YouTube has acquired the tech start-up BandPage, which artists use to sell tickets, merchandise and offer live and behind-the-scenes video.

The acquisition was announced by BandPage in a company blog post Feb. 12.

BandPage was launched in 2009 as an app that would allow bands using Facebook to post their music on their Facebook pages through a special “music” tab. However, after Facebook shut down the app pages in 2012, BandPage shifted its focus to create a hub for artists to post updates, link to merchandise and connect with multiple platforms such as Spotify, SoundCloud, Shazam and StubHub. The service was free for artists to use, generating revenue through a transaction fees on its integrated e-commerce. Musicians who have created official accounts and pages on BandPage include Rihanna, Maroon 5 and Matisyahu (pictured).

Neither BandPage nor YouTube responded to requests for comment at press time, and it is unclear how exactly YouTube will integrate BandPage’s services to its current operations — and whether or not BandPage would continue to work with services such as Spotify, which is seen as a competitor to YouTube since the recent integration of Spotify’s video service.

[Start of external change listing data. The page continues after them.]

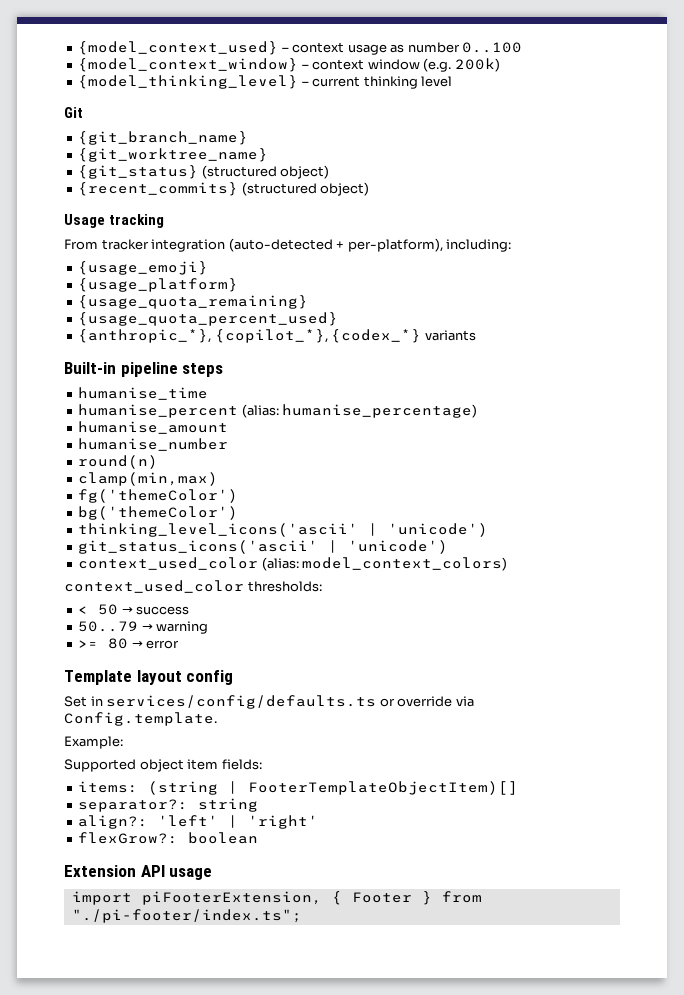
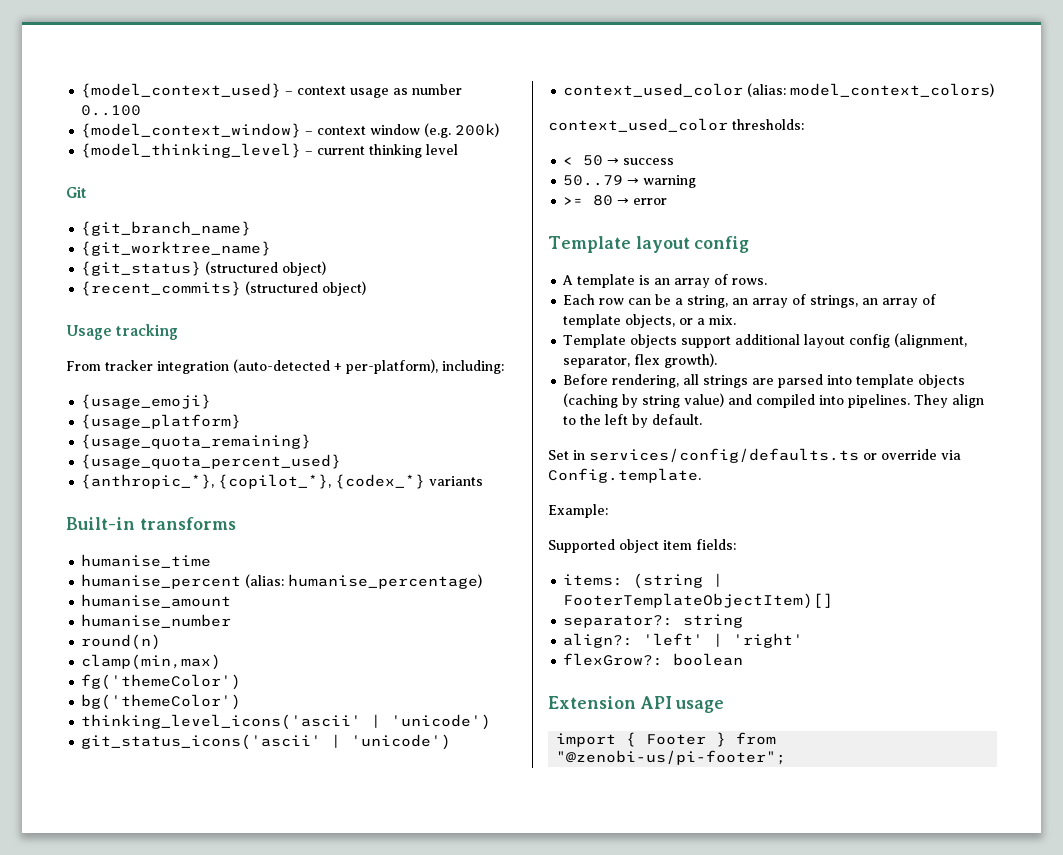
- Built-in pipeline steps
+ Built-in transforms
+ A template is an array of rows.
+ Each row can be a string, an array of strings, an array of template objects, or a mix.
+ Template objects support additional layout config (alignment, separator, flex growth).
+ Before rendering, all strings are parsed into template objects (caching by string value) and compiled into pipelines. They align to the left by default.
- import piFooterExtension, { Footer } from "./pi-footer/index.ts";
+ import { Footer } from "@zenobi-us/pi-footer";

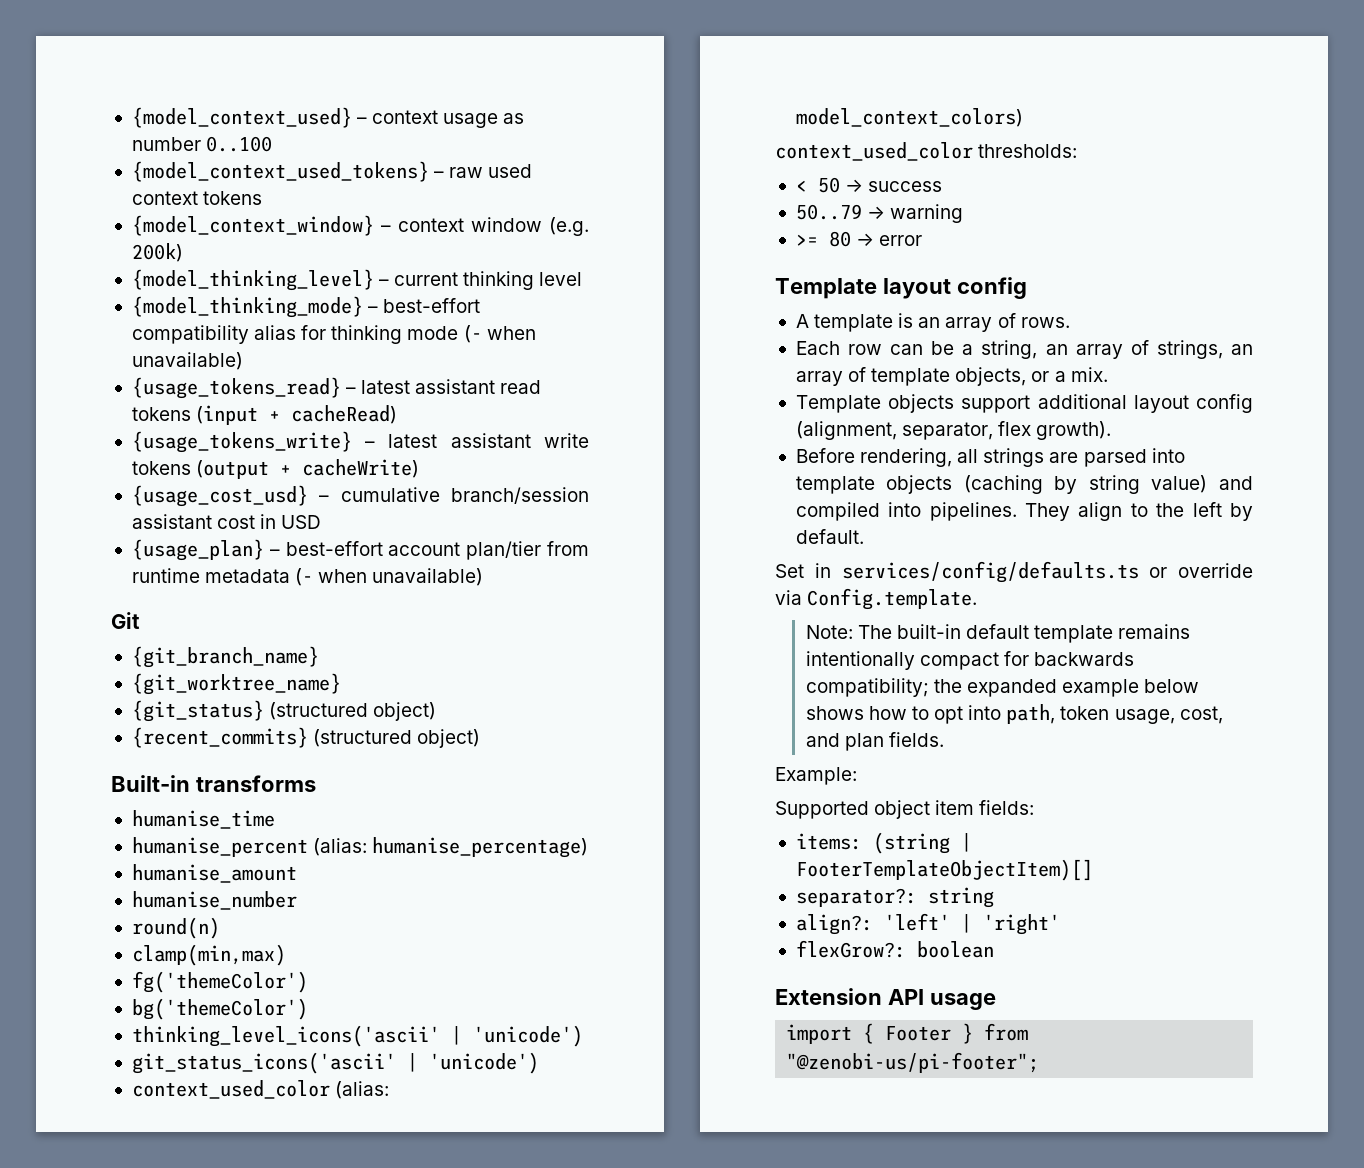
+ {model_context_used_tokens} – raw used context tokens
+ {model_thinking_mode} – best-effort compatibility alias for thinking mode (- when unavailable)
+ {usage_tokens_read} – latest assistant read tokens (input + cacheRead)
+ {usage_tokens_write} – latest assistant write tokens (output + cacheWrite)
+ {usage_cost_usd} – cumulative branch/session assistant cost in USD
+ {usage_plan} – best-effort account plan/tier from runtime metadata (- when unavailable)
- Usage tracking
- From tracker integration (auto-detected + per-platform), including:
- {usage_emoji}
- {usage_platform}
- {usage_quota_remaining}
- {usage_quota_percent_used}
- {anthropic_*}, {copilot_*}, {codex_*} variants
+ Note: The built-in default template remains intentionally compact for backwards compatibility; the expanded example below shows how to opt into path, token usage, cost, and plan fields.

However, BandPage’s blog post stated the reach of YouTube will help it broaden its reach for clients. Music is indeed one of the most popular verticals on YouTube. According to the 2015 YouTube Lookbook, in 2014 there were more than 1.1 million music videos uploaded to YouTube, generating more than 40.1 billion views (Taylor Swift’s “Shake it Off” alone generated more than 600 million views).

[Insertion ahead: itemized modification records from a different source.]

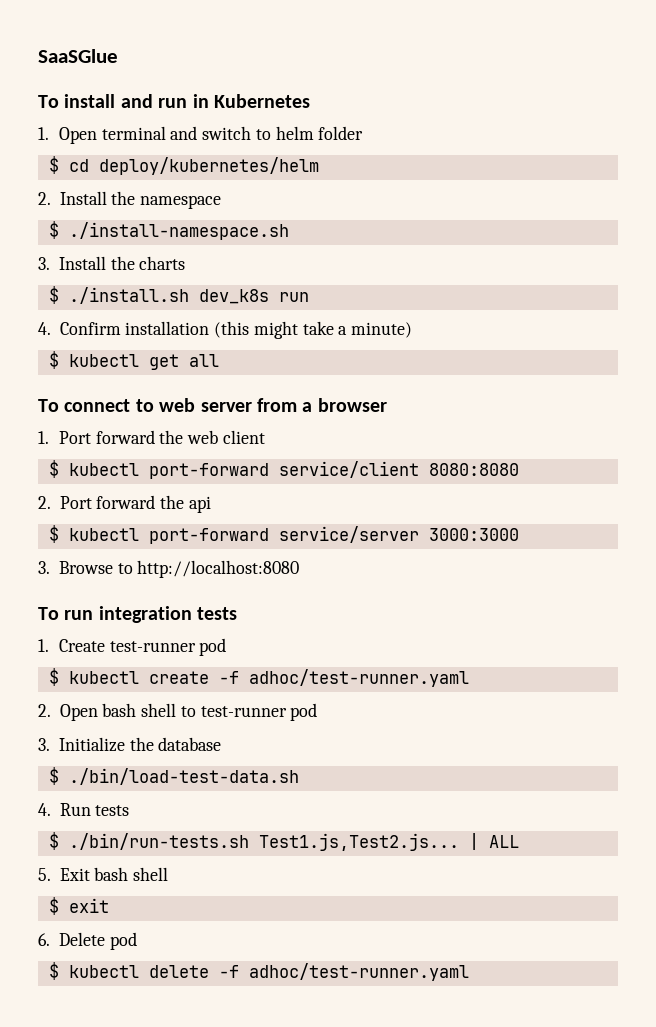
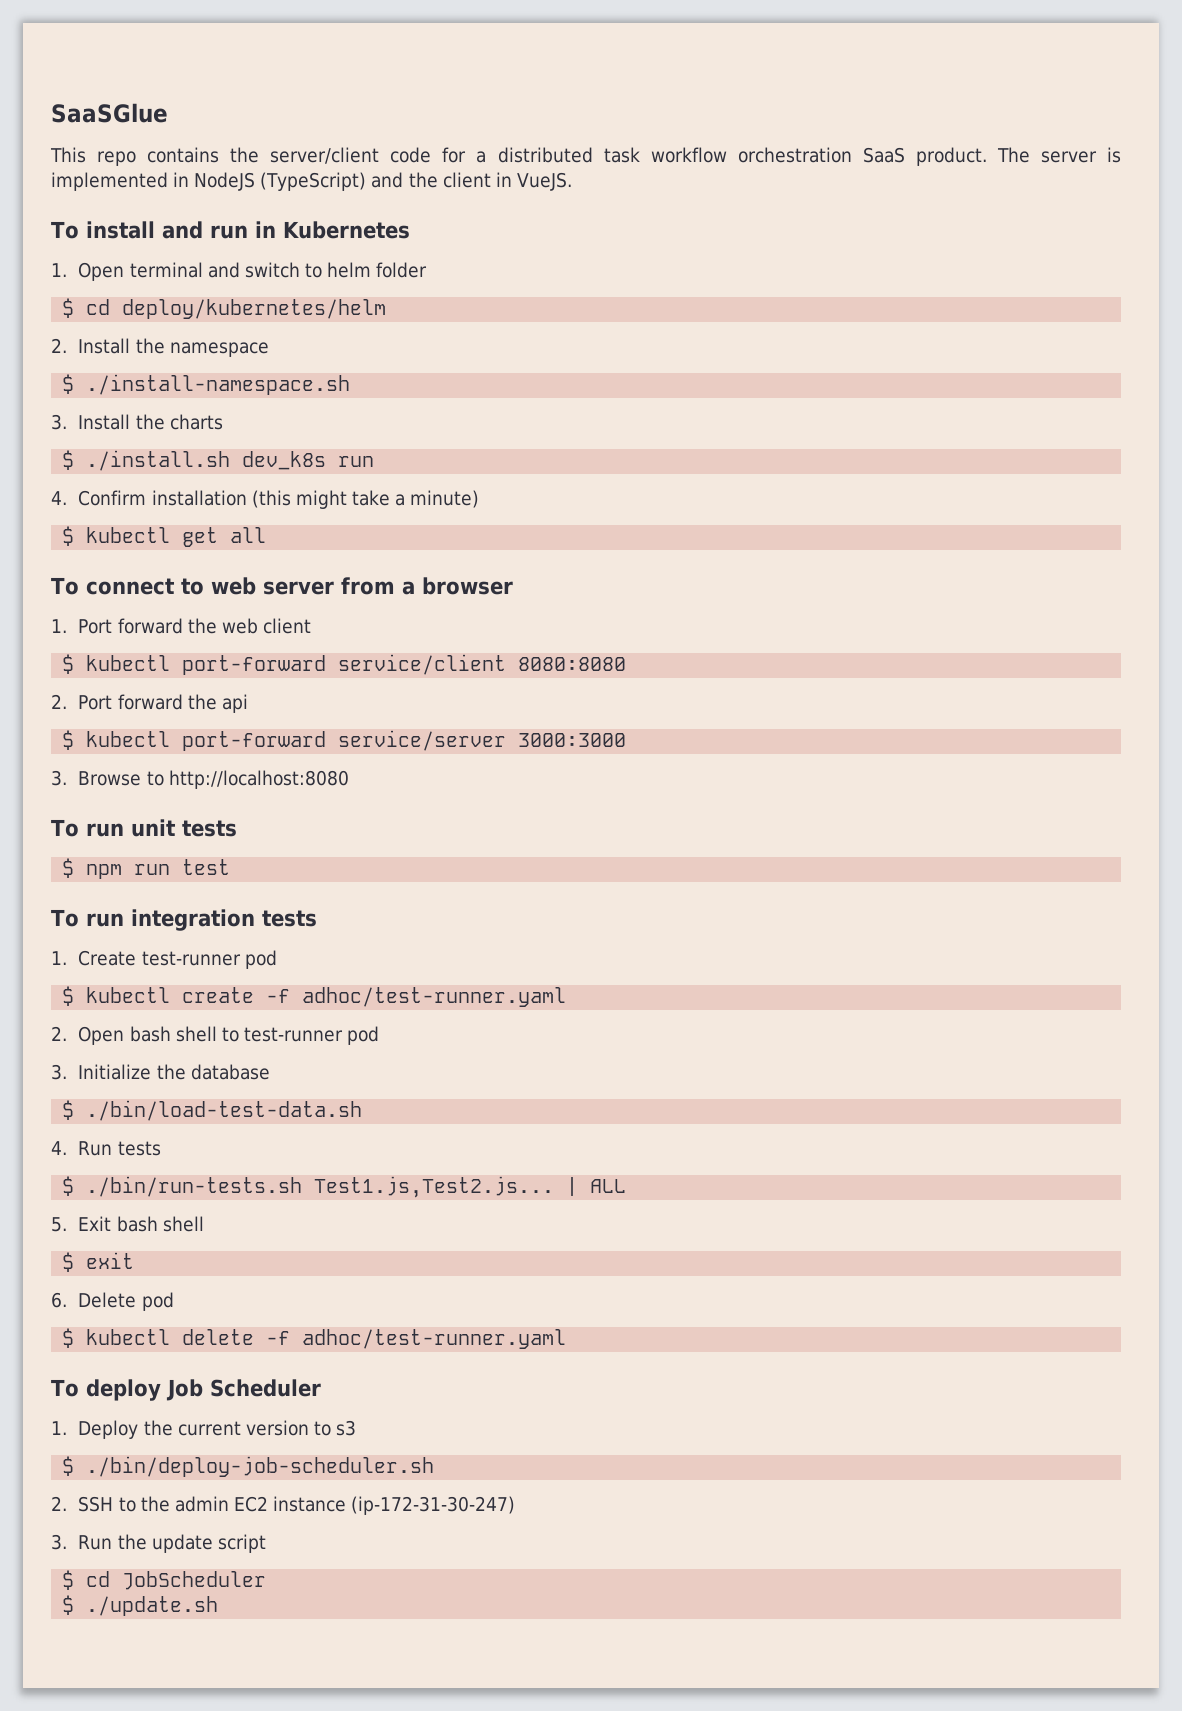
+ This repo contains the server/client code for a distributed task workflow orchestration SaaS product. The server is implemented in NodeJS (TypeScript) and the client in VueJS.
+ To run unit tests
+ $ npm run test
+ To deploy Job Scheduler
+ 1. Deploy the current version to s3
+ $ ./bin/deploy-job-scheduler.sh
+ 2. SSH to the admin EC2 instance (ip-172-31-30-247)
+ 3. Run the update script
+ $ cd JobScheduler
+ $ ./update.sh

Music is one of three verticals on YouTube to have its own standalone app (along with gaming and kids content). YouTube Music was released

shortly after the launch of YouTube Red, the site’s new SVOD service. While YouTube Music is free to use for all U.S. users, subscribers to Red gain extra features on the app, such as the ability to listen to music in “background mode” when the app is closed.

YouTube has not yet released numbers for how many people have downloaded YouTube Music or how many users have subscribed to Red.

Financial terms of the deal were not disclosed, and there were no plans announced for staffing changes at press time.